Aussitôt elle fit des compliments de tout ce qu'elle voyait: de la remise, de notre vieille voiture, de l'écoulement des eaux, de l'aspect du parterre, tout inondé qu'il fût; des charmilles secouées par la bourrasque, du clocheton de la tourelle, des pelouses, du potager que l'on voyait au loin.
—Eh! mais, dit-elle, aussitôt l'averse tombée, nous voulions aller à la campagne, nous y voici!
Pouvions-nous faire autrement que de l'inviter à s'asseoir?
Elle accepta avec empressement. Mais c'était les jardins qu'elle voulait voir. On l'y mena ainsi que son mari; le cheval, paisible, attendit sous la remise. Au bout de quatre pas sur le sable humide, entre des escargots et des limaces brunes, madame Gantois, s'extasiant sur tout, posait deux doigts sur la manche de petite-maman et disait:
—Que je vous approuve d'avoir tenu tête à ce vieux tyranneau de Plancoulaine!… Ah! vous ne saurez jamais quelle patience il faut pour demeurer en bons termes avec ces gens-là!…
Petite-maman ne répondit rien. Madame Gantois dit, en remontant en voiture:
—Je viendrai vous remercier de votre bonne hospitalité.
Ils revinrent. Ils venaient volontiers, le soir, se joindre à nous sur la terrasse, qui était, certes, le plus agréable lieu de la ville. L'après-midi, comme tout le monde, ils le passaient chez les Plancoulaine.

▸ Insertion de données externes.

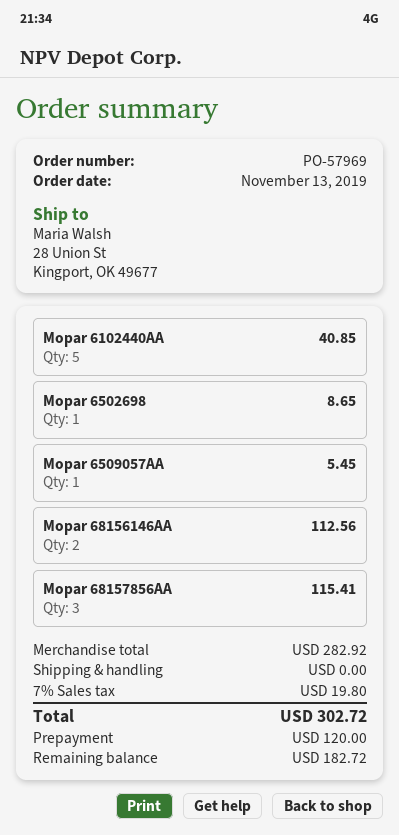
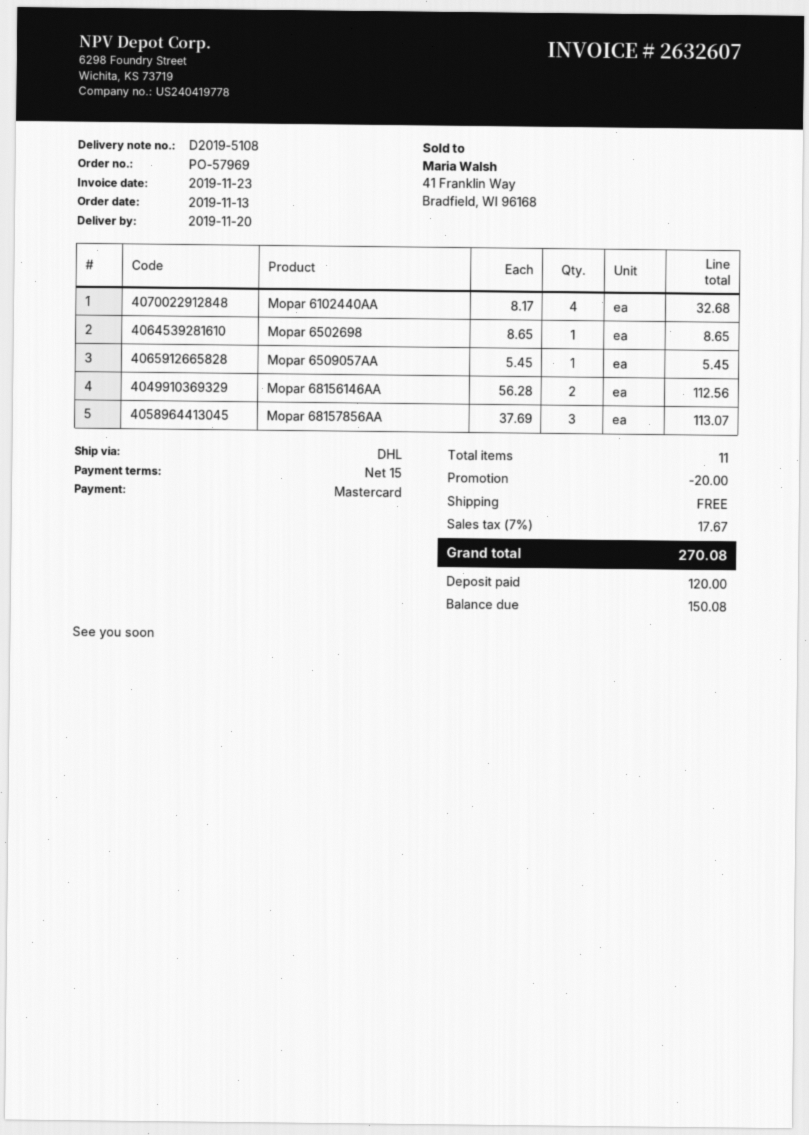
Mopar 6102440AA: 5 for 40.85 -> 4 for 32.68
Mopar 68157856AA: 3 for 115.41 -> 3 for 113.07
discount: none -> 20.00
tax: 7% = 19.80 -> 7% = 17.67
total: 302.72 -> 270.08
balance: 182.72 -> 150.08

Madame Gantois en avait tant à dire sur les Plancoulaine, que de pouvoir enfin s'épancher dans le sein de quelqu'un peu enclin à les ménager, était pour elle une véritable cure.
Un soir, les Gantois arrivèrent, flanqués des Hurtu, le jeune greffier de la justice de paix et sa femme. Hurtu était un homme modeste comme sa charge; ancien sous-officier, ancien clerc de notaire. Madame Hurtu avait deux enfants et faisait elle-même son ménage. Ces gens-là n'étaient guère reçus chez les Plancoulaine et, de ce fait, nourrissaient contre eux une jalousie sourde.